Awesome

On Calibration of Object Detectors: Pitfalls, Evaluation and Baselines

The official implementation of "On Calibration of Object Detectors: Pitfalls, Evaluation and Baselines". This work is accepted to ECCV 2024 for an oral presentation.

On Calibration of Object Detectors: Pitfalls, Evaluation and Baselines
Selim Kuzucu*, Kemal Oksuz*, Jonathan Sadeghi, Puneet K. Dokania (* Equal contribution for first authorship)

Introduction

Building calibrated object detectors is a crucial challenge to address for their reliable usage in safety-critical applications. To enable this functionality, in this repository we include the necessary tools for (i) calibrating object detectors using post-hoc approaches and (ii) evaluating them. Our toolset are designed specifically to respect to the practical usage of the object detectors.

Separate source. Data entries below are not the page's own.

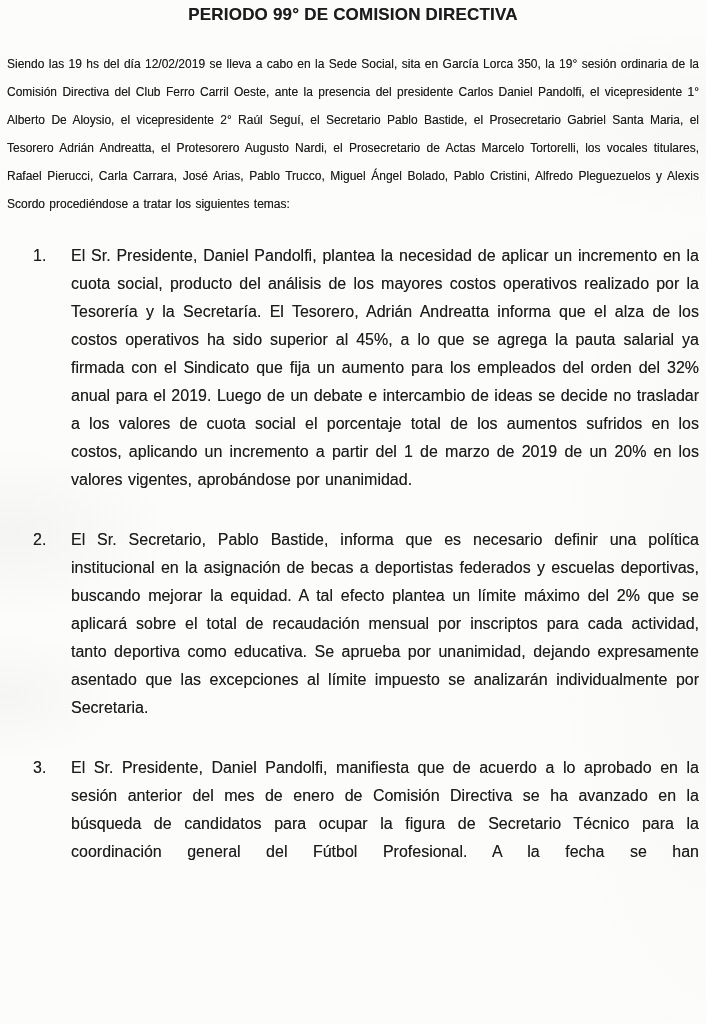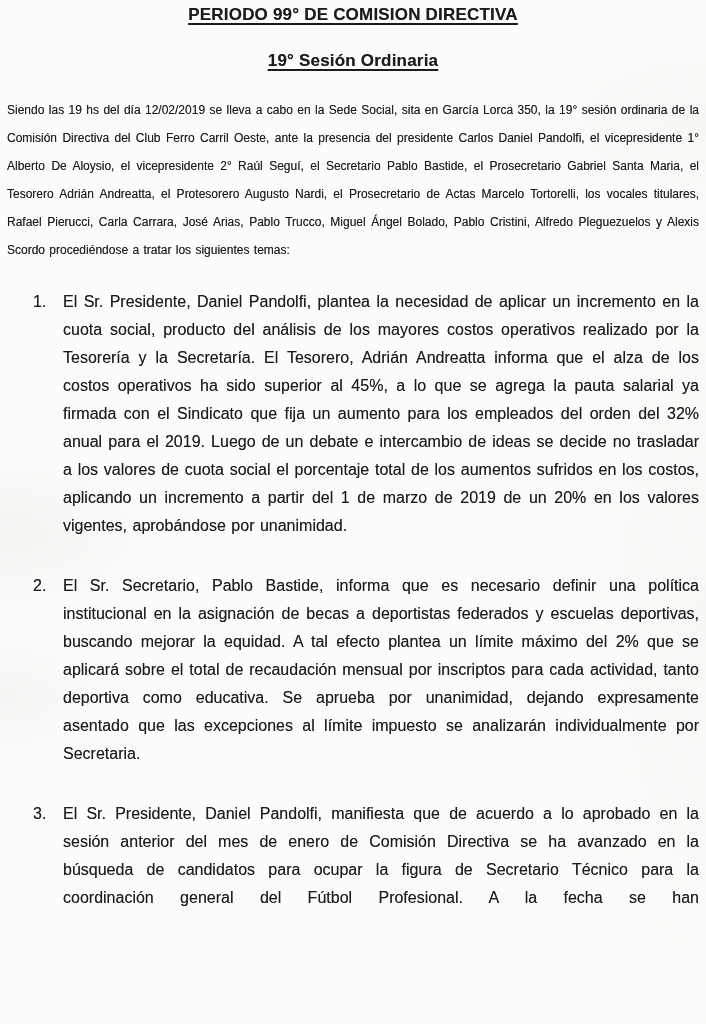"PERIODO 99° DE COMISION DIRECTIVA" .doc-title span, .doc-subtitle span { text-decoration: underline -> none }
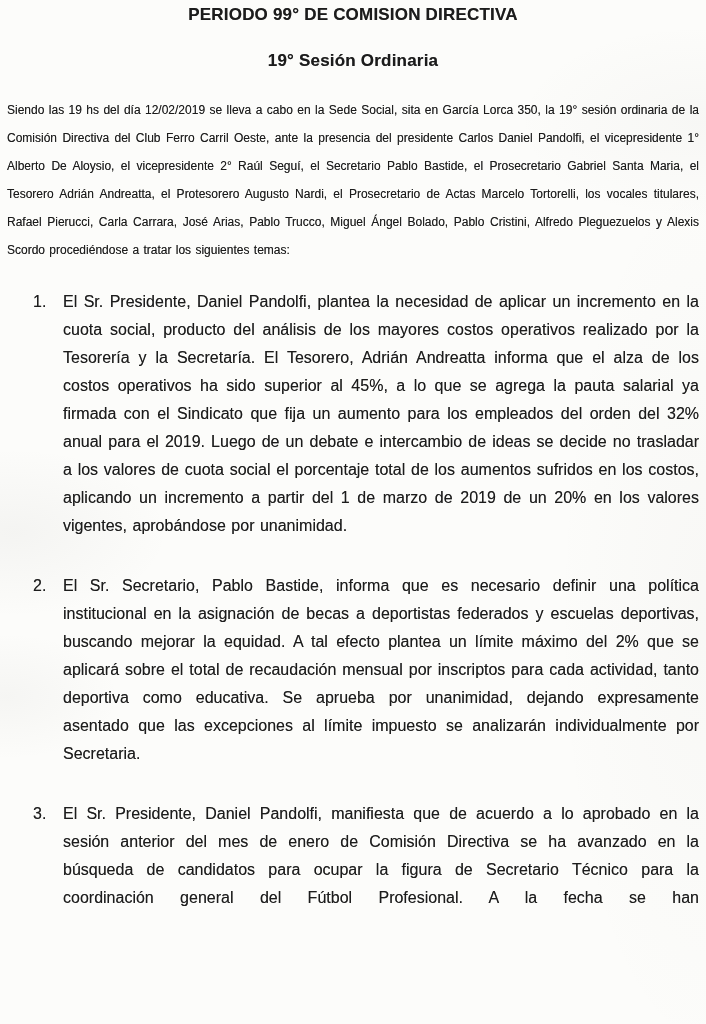"19° Sesión Ordinaria" h2.doc-subtitle { html: <h2><span>19° Sesión Ordinaria</span></h2> -> none }
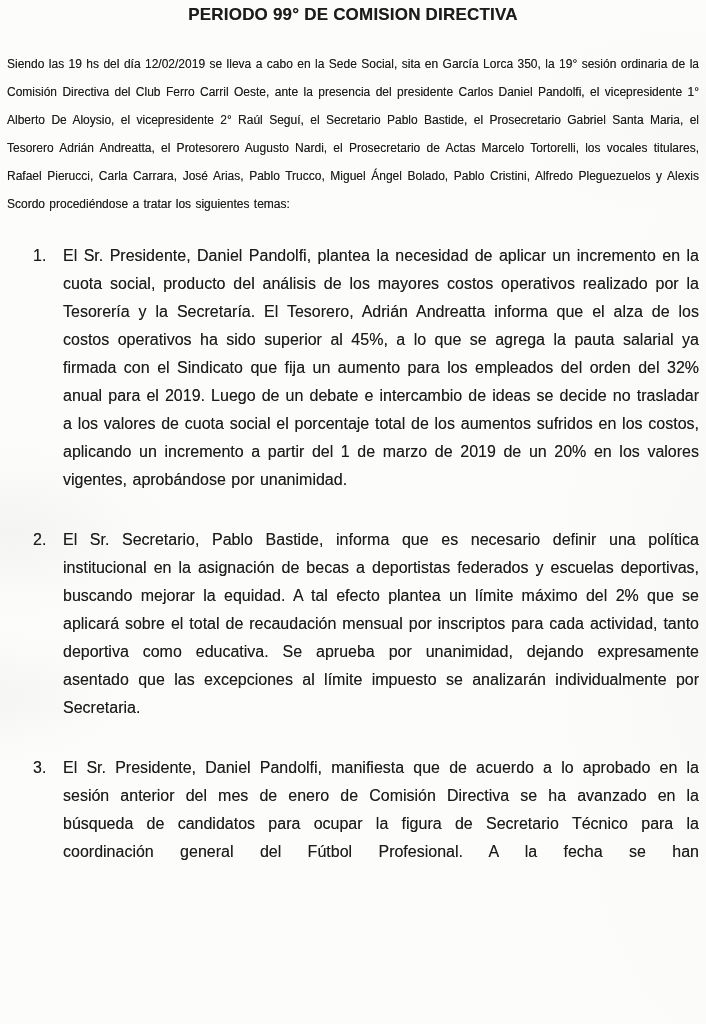"El Sr. Presidente, Daniel Pandolfi," .item-text { margin-left: none -> 8px }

More particularly, for the evaluation purpose, our benchmark considers the Localization-Recall-Precision (LRP) Error [1] as the primary accuracy measure and Localization-aware ECE (LaECE) [2] as the primary calibration error measure, while also providing support for the well-known AP [3] for measuring accuracy and D-ECE [4] for measuring calibration. As for the calibration purpose, our repository supports (i) Temperature Scaling [5], (ii) Platt Scaling [6], (iii) Linear Regression, (iv) Isotonic Regression [7].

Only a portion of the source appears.